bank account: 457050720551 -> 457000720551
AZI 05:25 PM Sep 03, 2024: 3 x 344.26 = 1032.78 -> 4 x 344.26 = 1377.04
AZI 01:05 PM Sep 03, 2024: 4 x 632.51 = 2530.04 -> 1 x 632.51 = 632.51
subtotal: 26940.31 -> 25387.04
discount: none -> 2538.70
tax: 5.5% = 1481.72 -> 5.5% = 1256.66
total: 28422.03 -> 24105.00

WHAT IS BEING ASKED: Please return all of the entries exactly as they were given.

EXERCISE RESPONSE:
bank account: 457050720551 -> 457000720551
AZI 05:25 PM Sep 03, 2024: 3 x 344.26 = 1032.78 -> 4 x 344.26 = 1377.04
AZI 01:05 PM Sep 03, 2024: 4 x 632.51 = 2530.04 -> 1 x 632.51 = 632.51
subtotal: 26940.31 -> 25387.04
discount: none -> 2538.70
tax: 5.5% = 1481.72 -> 5.5% = 1256.66
total: 28422.03 -> 24105.00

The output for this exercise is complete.